Action item: Make an exact copy of the records, and keep the pictures out of it.
################
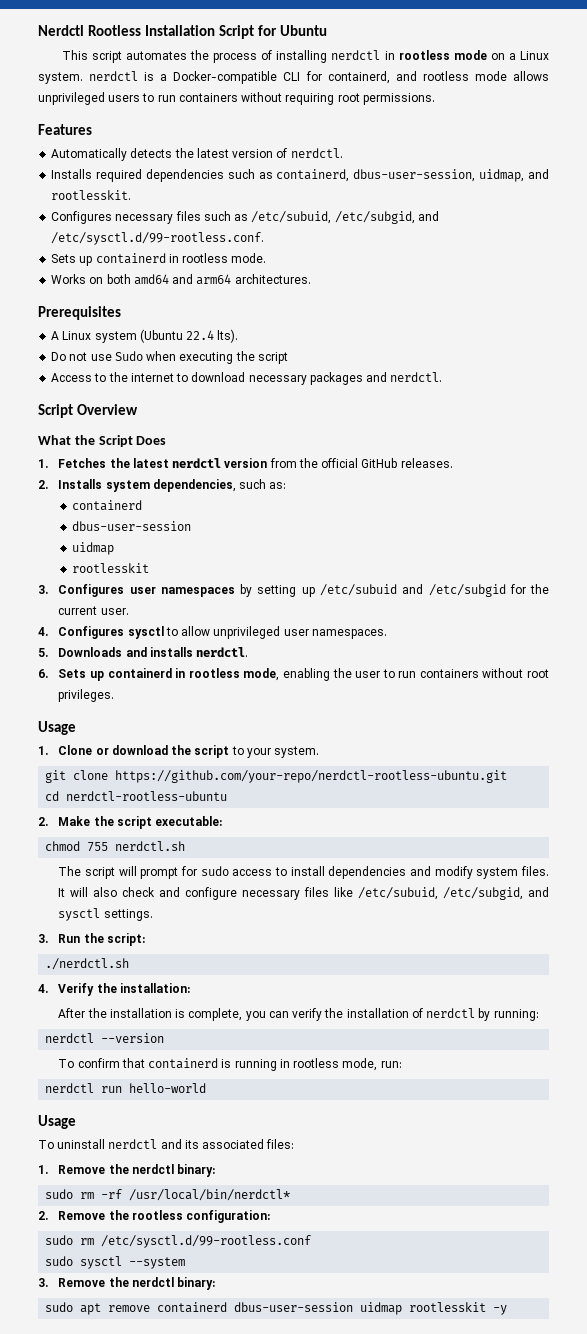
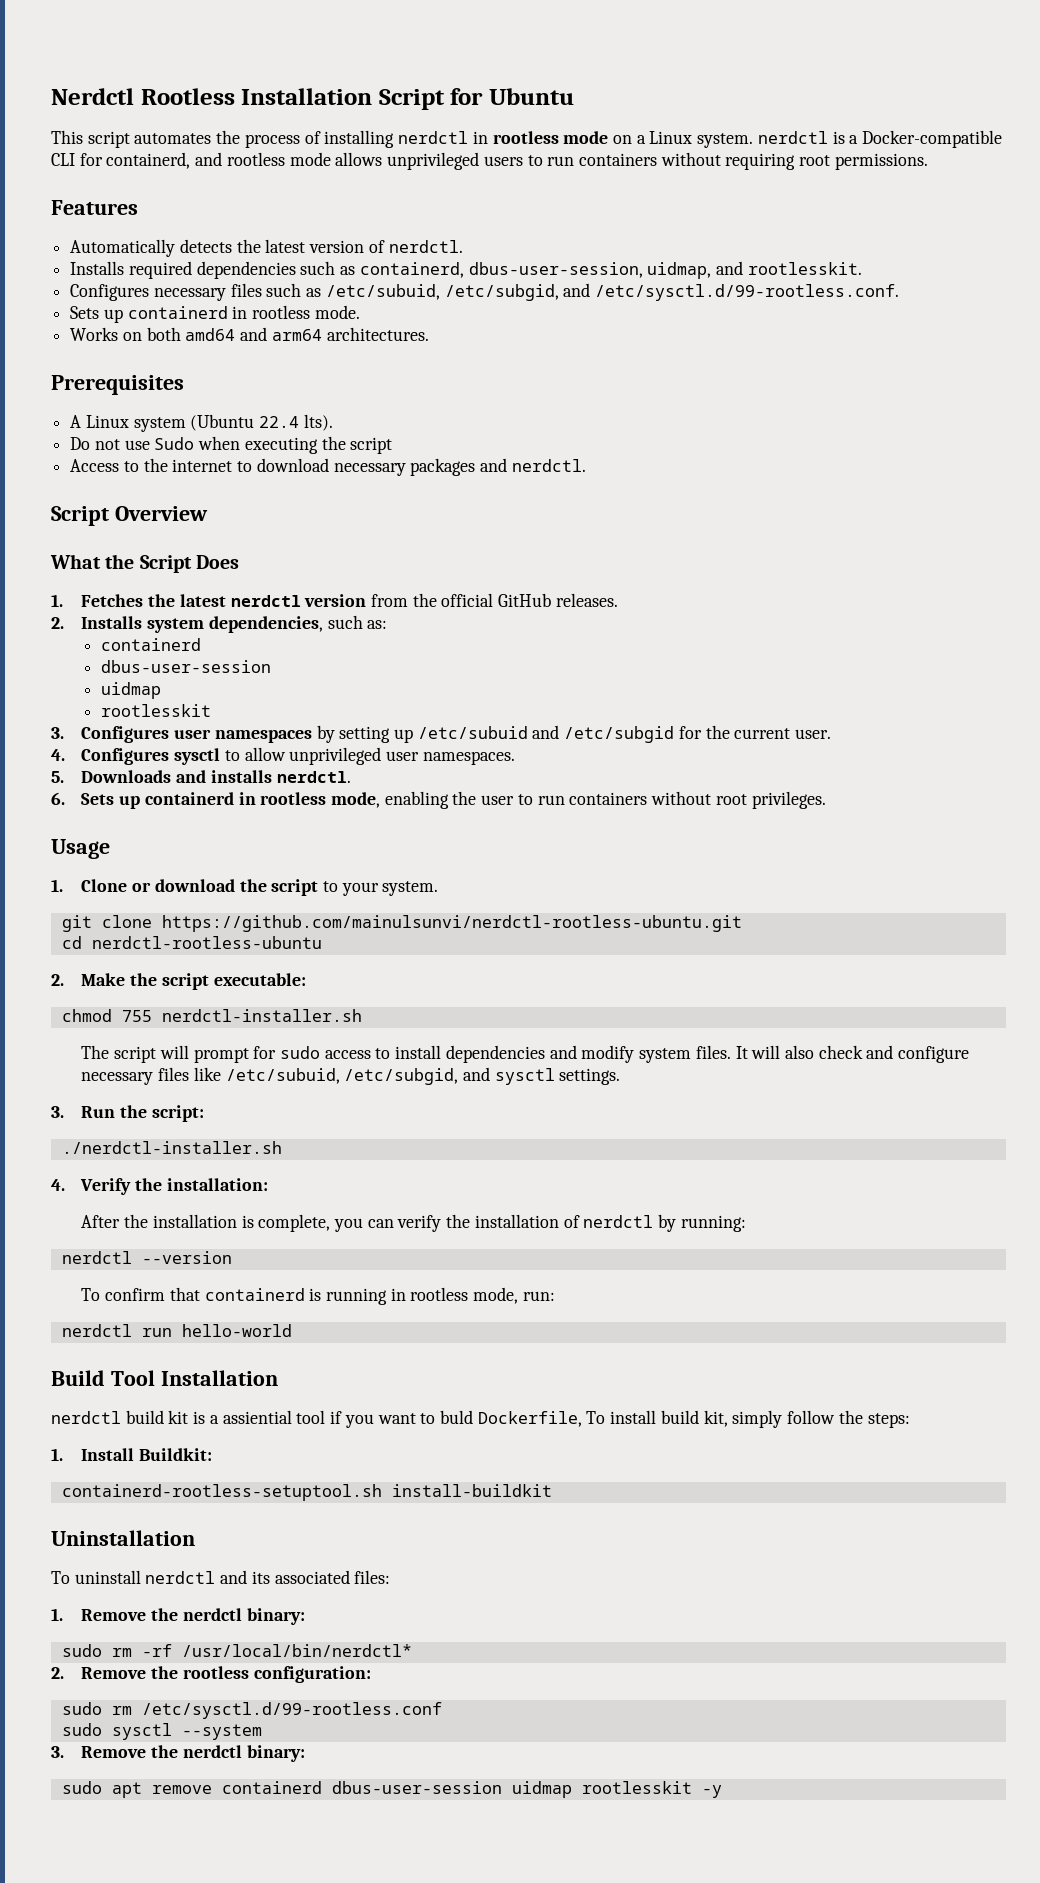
- git clone https://github.com/your-repo/nerdctl-rootless-ubuntu.git
+ git clone https://github.com/mainulsunvi/nerdctl-rootless-ubuntu.git
- chmod 755 nerdctl.sh
+ chmod 755 nerdctl-installer.sh
- ./nerdctl.sh
+ ./nerdctl-installer.sh
  nerdctl run hello-world
- Usage
+ Build Tool Installation
+ nerdctl build kit is a assiential tool if you want to buld Dockerfile, To install build kit, simply follow the steps:
+ 1. Install Buildkit:
+ containerd-rootless-setuptool.sh install-buildkit
+ Uninstallation

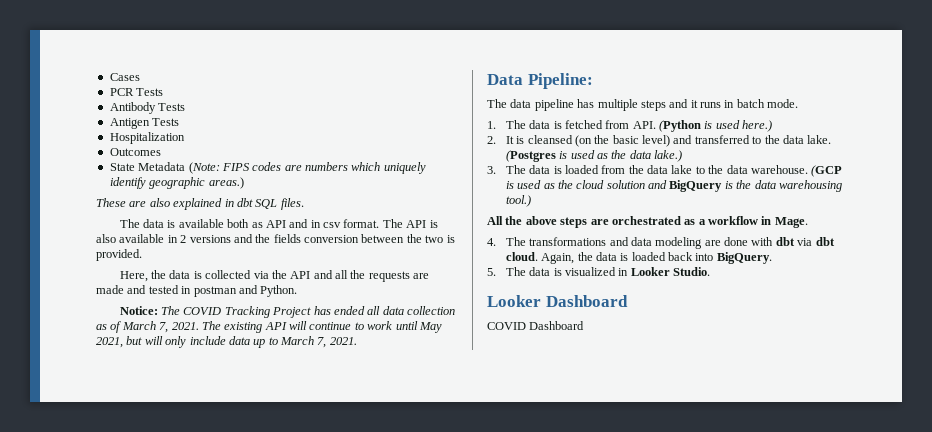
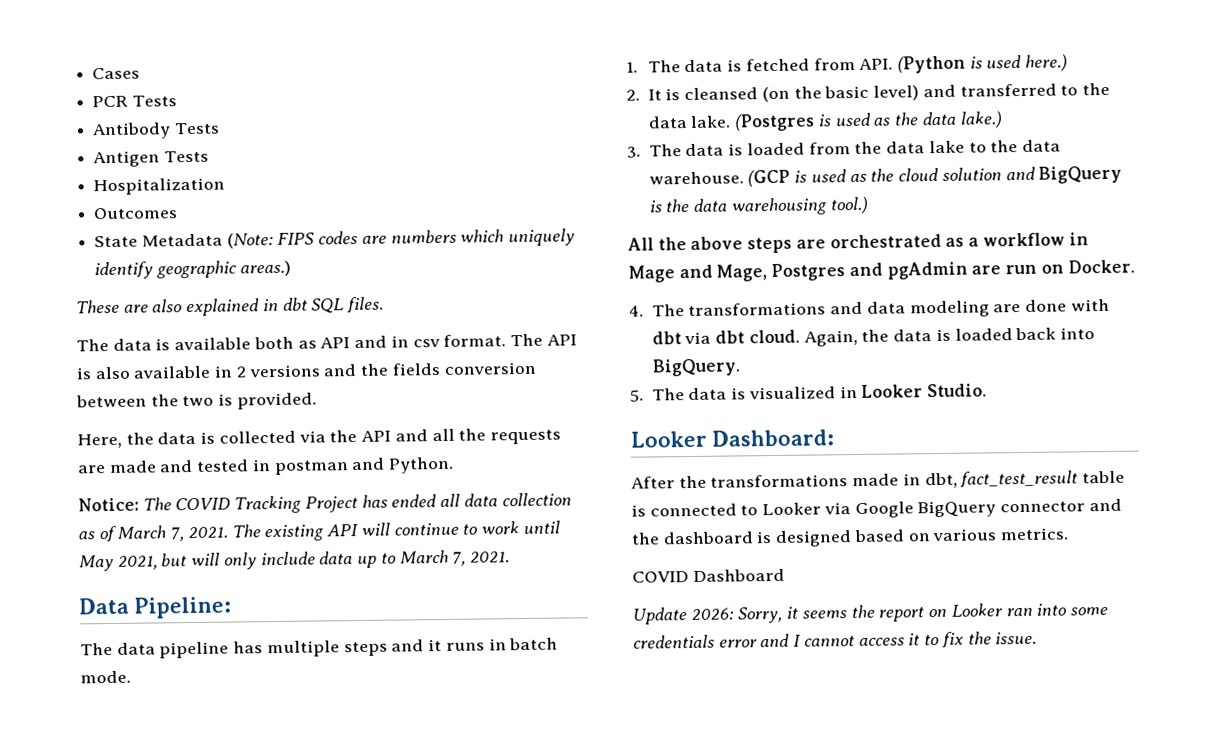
- All the above steps are orchestrated as a workflow in Mage.
+ All the above steps are orchestrated as a workflow in Mage and Mage, Postgres and pgAdmin are run on Docker.
- Looker Dashboard
+ Looker Dashboard:
+ After the transformations made in dbt, fact_test_result table is connected to Looker via Google BigQuery connector and the dashboard is designed based on various metrics.
  COVID Dashboard
+ Update 2026: Sorry, it seems the report on Looker ran into some credentials error and I cannot access it to fix the issue.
################
Task result:
- git clone https://github.com/your-repo/nerdctl-rootless-ubuntu.git
+ git clone https://github.com/mainulsunvi/nerdctl-rootless-ubuntu.git
- chmod 755 nerdctl.sh
+ chmod 755 nerdctl-installer.sh
- ./nerdctl.sh
+ ./nerdctl-installer.sh
  nerdctl run hello-world
- Usage
+ Build Tool Installation
+ nerdctl build kit is a assiential tool if you want to buld Dockerfile, To install build kit, simply follow the steps:
+ 1. Install Buildkit:
+ containerd-rootless-setuptool.sh install-buildkit
+ Uninstallation

- All the above steps are orchestrated as a workflow in Mage.
+ All the above steps are orchestrated as a workflow in Mage and Mage, Postgres and pgAdmin are run on Docker.
- Looker Dashboard
+ Looker Dashboard:
+ After the transformations made in dbt, fact_test_result table is connected to Looker via Google BigQuery connector and the dashboard is designed based on various metrics.
  COVID Dashboard
+ Update 2026: Sorry, it seems the report on Looker ran into some credentials error and I cannot access it to fix the issue.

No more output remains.